- Born: 14 June 1926 Novi Sad, Kingdom of Serbs, Croats and Slovenes
- Died: 21 April 2023 (aged 96)
- Occupations: Inventor and commercial developer of puzzles, games, toys, and educational aids.

= Ivan Moscovich =

Yugoslav-Hungarian inventor (1926–2023)

Ivan Moscovich (14 June 1926 – 21 April 2023) was a Yugoslav-Hungarian inventor, designer and commercial developer of puzzles, games, toys, and educational aids. He wrote many books and was internationally recognized in the toy industry as an innovative inventor.

==Biography==
===Early life===
Ivan Moscovich was born to Jewish Hungarian parents on 14 June 1926 in Novi Sad in the Yugoslav province of Vojvodina and had a sheltered, middle class childhood. His father, a professional painter, escaped into Yugoslavia after World War I and opened a photographic studio there which he named Photo Ivan after his son.

===World War II and Nazi concentration camp prisoner===
In 1941, Yugoslavia surrendered unconditionally to the Axis powers during World War II. Hungary occupied Vojvodina. In January 1942, Moscovich's 44 year old father was a victim of the Novi Sad massacre. In 1943, Hungary started secret armistice negotiations with the Allied Powers which was discovered by Germany resulting in the German occupation of Vojvodina. Soon after, at the age of 17, Moscovich was taken to the concentration camp at Auschwitz with his grandfather, grandmother, and mother. His grandparents were immediately taken to the crematoria and were killed. While his mother remained imprisoned at Auschwitz, Moscovich was sent to Wustegiersdorf, one of the surrounding work camps, and put to work laying rail lines.
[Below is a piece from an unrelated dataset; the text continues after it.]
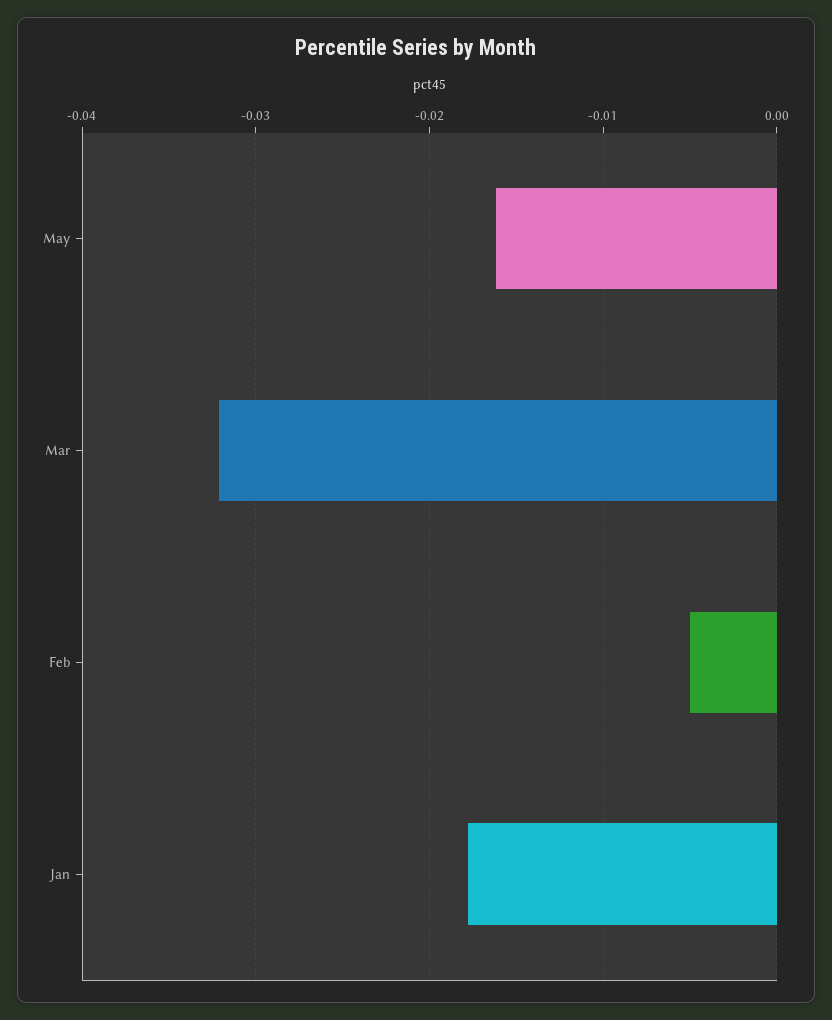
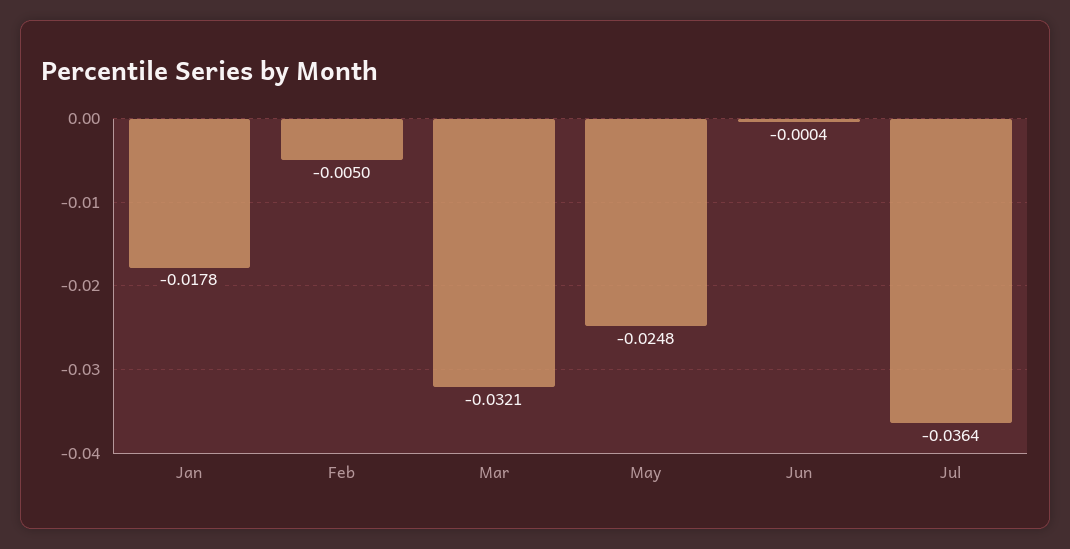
May: -0.016 -> -0.0248
Jun: none -> -0.0004
Jul: none -> -0.0364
In January 1945, Auschwitz was evacuated and Moscovich along with 60,000 prisoners marched west to Bergen-Belsen. After only a few days, Moscovich volunteered for a selection of 500 volunteer prisoner workers.
These volunteers were sent to clear the railway station in Hildesheim by dislodging the wagons to free the rails so they could be fixed and used for German transports. While there, several groups found food supplies including sugar, butter, and eggs. On 22 March Hildesheim was bombed, killing or wounding both prisoners and German guards. The volunteers were made to move the bodies for easier identification.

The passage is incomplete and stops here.